Sebbene mi delizio con questi personaggi, c’è una parte
essenziale di me che rimane sconcertata e distaccata. Come se il
mio amore per loro mi portasse avanti fino a colpire una barriera,
una grata, qualche cosa sbattuto violentemente e saldamente contro
la mia immaginazione.
Nelle mie storie, scrivo esclusivamente del Sud dell’America,
stringendo a me quella regione come se potessi scrivere solo col
profumo della sua impronta sulla pelle. Non oso scrivere di me. Mi
affido invece alle caratteristiche eccentriche di una cultura
provinciale, creando personaggi gotici alla Faulkner, Welty e alla
O’Connor. In principio questo mi piace – Perché non un
dottore con una gamba di legno? Perché non una direttrice che si
preoccupa solo dei cappelli? Perché non una figlia nata in una
barca da fiume attraccata a "The Narrows"? – però
col tempo questa costruzione mi appare come un ostacolo, un
trucco, qualche cosa che mi tiene rinchiusa, inscatolata, rigida,
quando invece ciò che desidero più di ogni altra cosa è
sciogliermi dai legami, tratteggiare la mia immagine sulla pagina.
Dopotutto, sono nata in una piccola città dell’Alabama da
genitori che volevano solo diventare borghesi, avere mutui,
Cadillacs e gli sformati della domenica, e sento pesantemente il
bisogno di spiegare cosa mi sia accaduto laggiù. Spiegare quell’ansia
misteriosa che mi ha rapito al futuro che loro desideravano, da
ciò che consideravo una vita prevedibile. Capire ciò che tutti
vogliamo comprendere: cosa si senta ad essere se stessi, a passare
sotto la propria pelle, sventare i sensori ufficiali e portare
finalmente alla luce il cuore affamato. Ma come si riesce a fare
questo? Come posso scrivere ciò che ancora non riesco a vedere?

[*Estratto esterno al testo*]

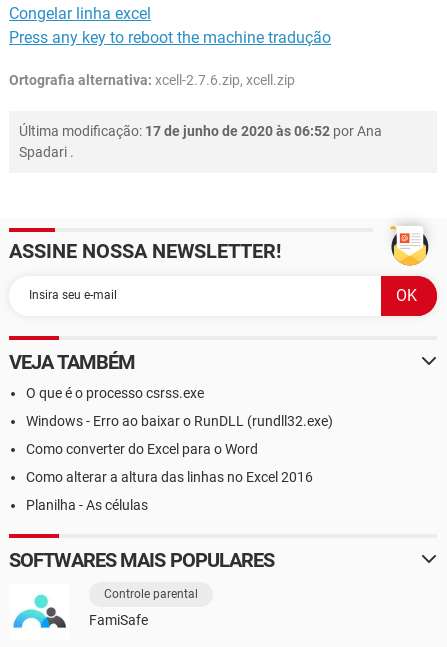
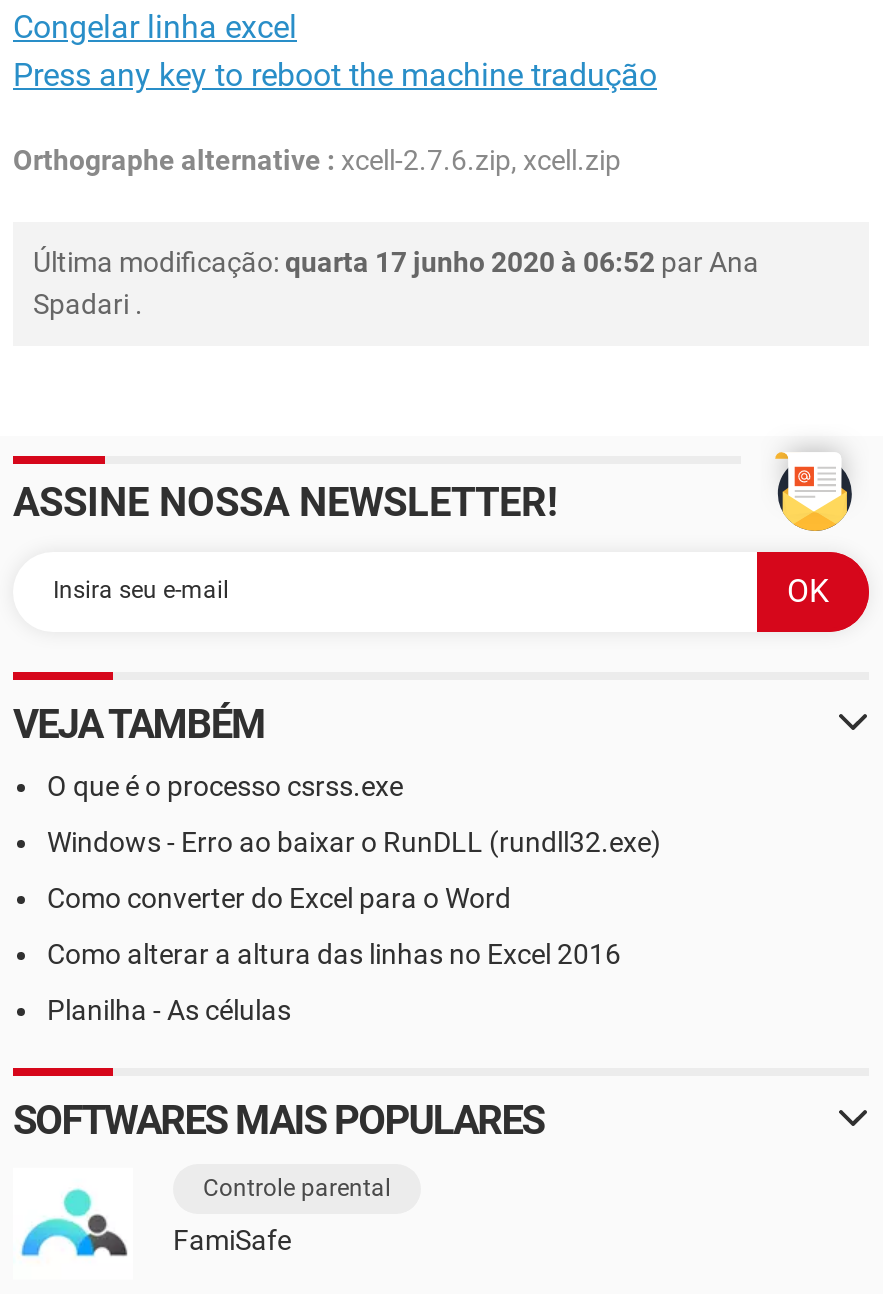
- Ortografia alternativa: xcell-2.7.6.zip, xcell.zip
+ Orthographe alternative : xcell-2.7.6.zip, xcell.zip

- Última modificação: 17 de junho de 2020 às 06:52 por Ana
+ Última modificação: quarta 17 junho 2020 à 06:52 par Ana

Non posso. Quindi indosso un vestito di seta blu e mi precipito al
lavoro presso gli Studi Paramount, Universal o Colombia dove batto
a macchina fitti contratti e lettere di rifiuto e appunti
arrabbiati, dove mangio yogurt e mele dai distributori automatici
mentre il mio capo se la prende con gli uomini della manutenzione
"Spic", per le femministe che "guastano il
numero", coi nuovi balletti musicali, "quel maledetto
John Travolta e Olivia Newton John". Non mi considera per
niente. Assomiglio troppo alla mobilia, neutra e provvisoria. Ma
mentre si sfoga, io lo guardo con insofferenza – non per le sue
opinioni politiche – ma perché sono impaziente che se ne vada a
pranzo per lavorare di nascosto al mio nuovo racconto.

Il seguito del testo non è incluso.